> TASK STATEMENT
The lines to return are those below that contain the word "hidden".

___ EXERCISE MATERIAL ___

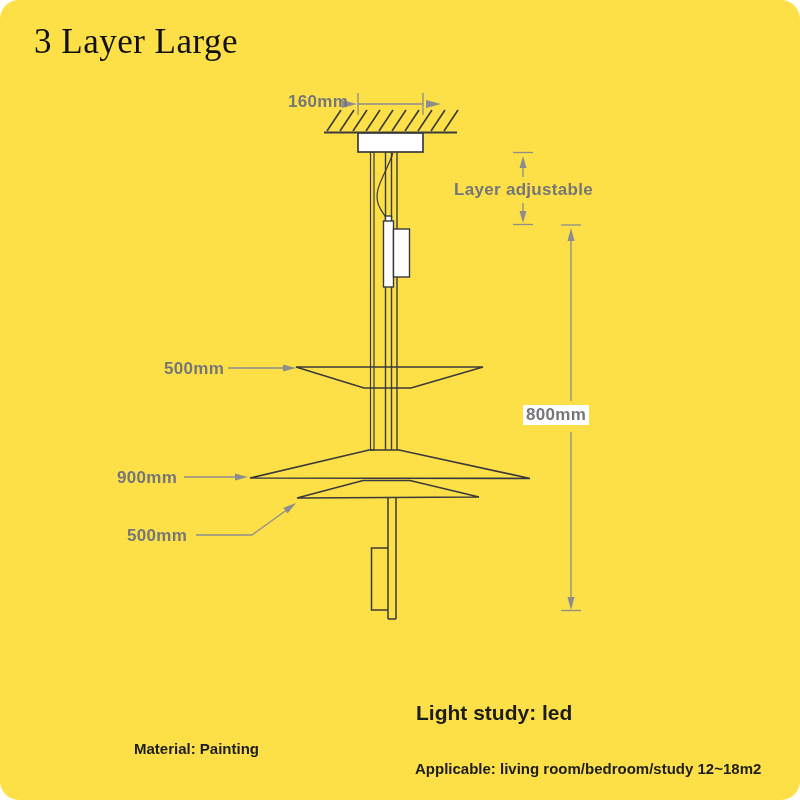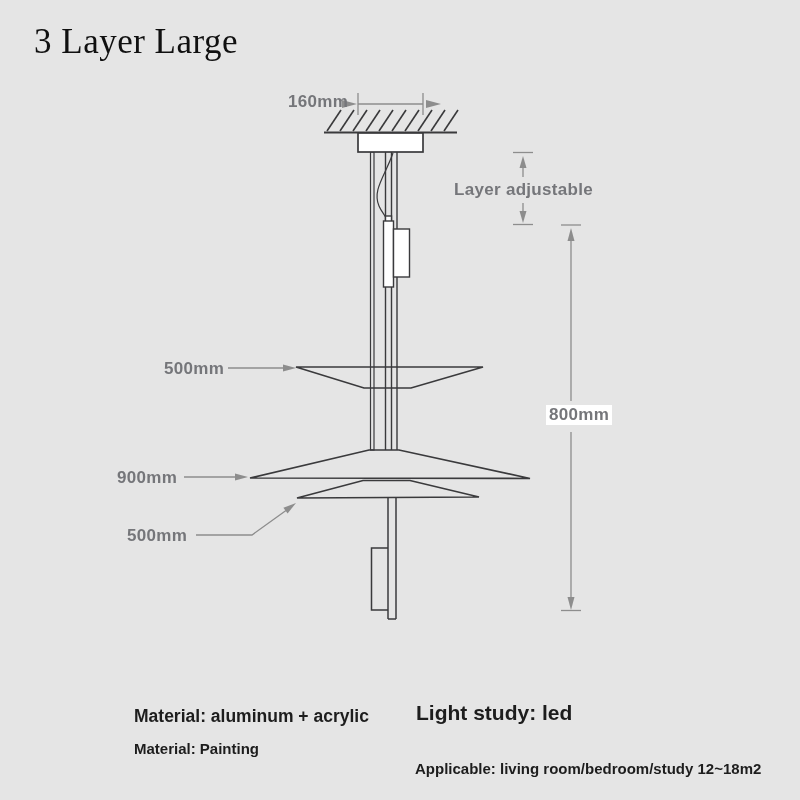--- a/index.html
+++ b/index.html
@@ -4,8 +4,8 @@
 <style>
   html,body{margin:0;padding:0;background:#ffffff;}
   .stage{
-    position:relative;width:800px;height:800px;background:#e5e5e5;
-    font-family:"Liberation Sans", sans-serif;overflow:hidden;
+    position:relative;width:800px;height:800px;background:#fde047;
+    font-family:"Liberation Sans", sans-serif;overflow:hidden;border-radius:19px;
   }
   .abs{position:absolute;white-space:nowrap;}
   .page-title{

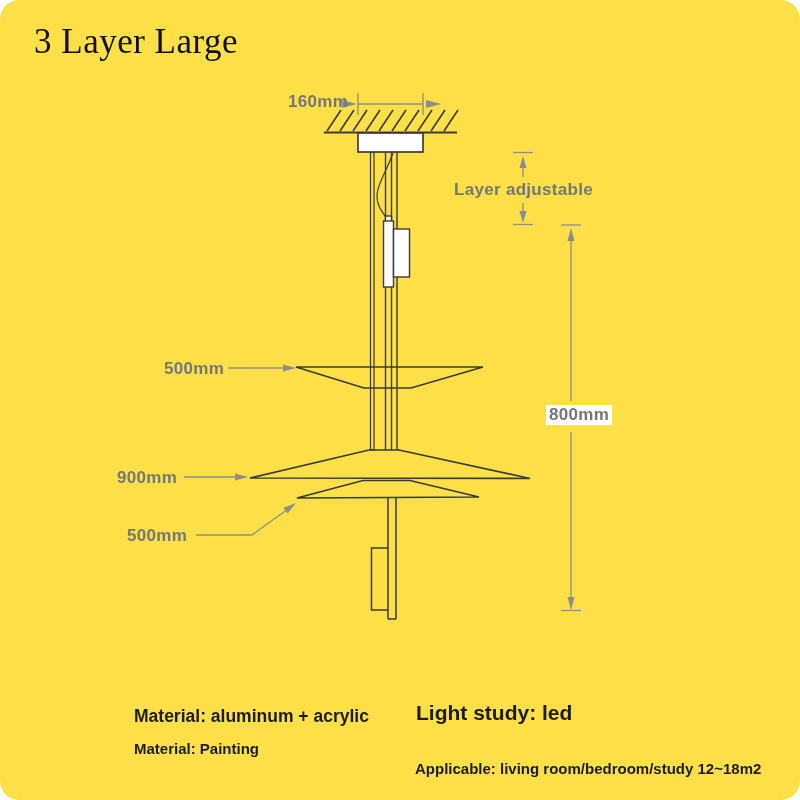--- a/index.html
+++ b/index.html
@@ -120,7 +120,7 @@
 
   <div class="abs dim-label bold" style="left:454px;top:180px;">Layer adjustable</div>
 
-  <div class="abs dim-label measure-bg" style="left:546px;top:405px;">800mm</div>
+  <div class="abs dim-label measure-bg" style="left:523px;top:405px;">800mm</div>
 
   <div class="abs dim-label" style="left:164px;top:359px;">500mm</div>
 

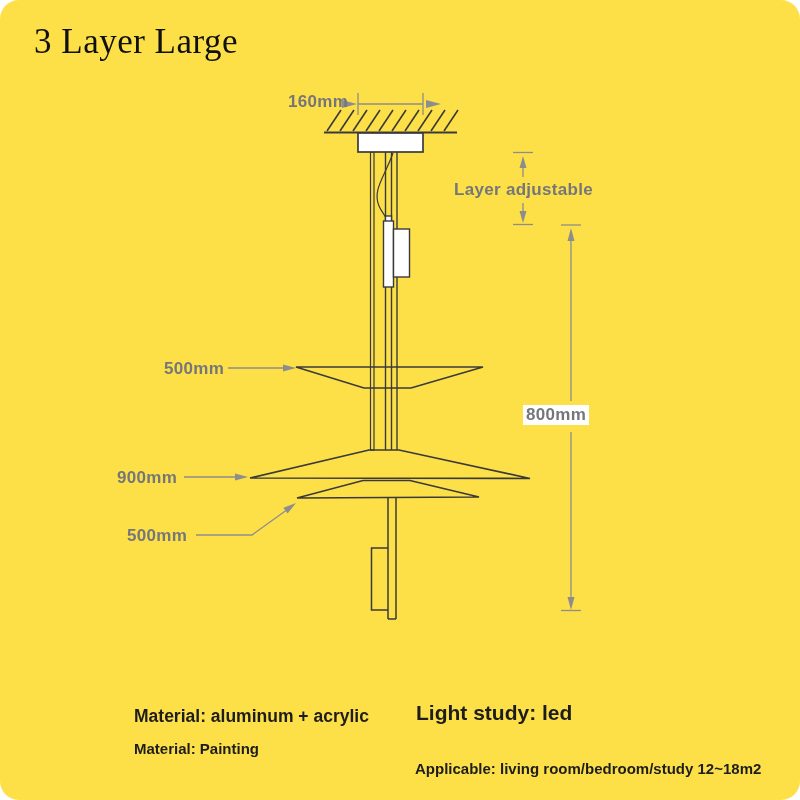--- a/index.html
+++ b/index.html
@@ -128,7 +128,6 @@
 
   <div class="abs dim-label" style="left:127px;top:526px;">500mm</div>
 
-  <div class="abs spec-main" style="left:134px;top:706px;">Material: aluminum + acrylic</div>
 
   <div class="abs spec-sub" style="left:134px;top:740px;">Material: Painting</div>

___

> TASK SOLUTION
-    font-family:"Liberation Sans", sans-serif;overflow:hidden;
+    font-family:"Liberation Sans", sans-serif;overflow:hidden;border-radius:19px;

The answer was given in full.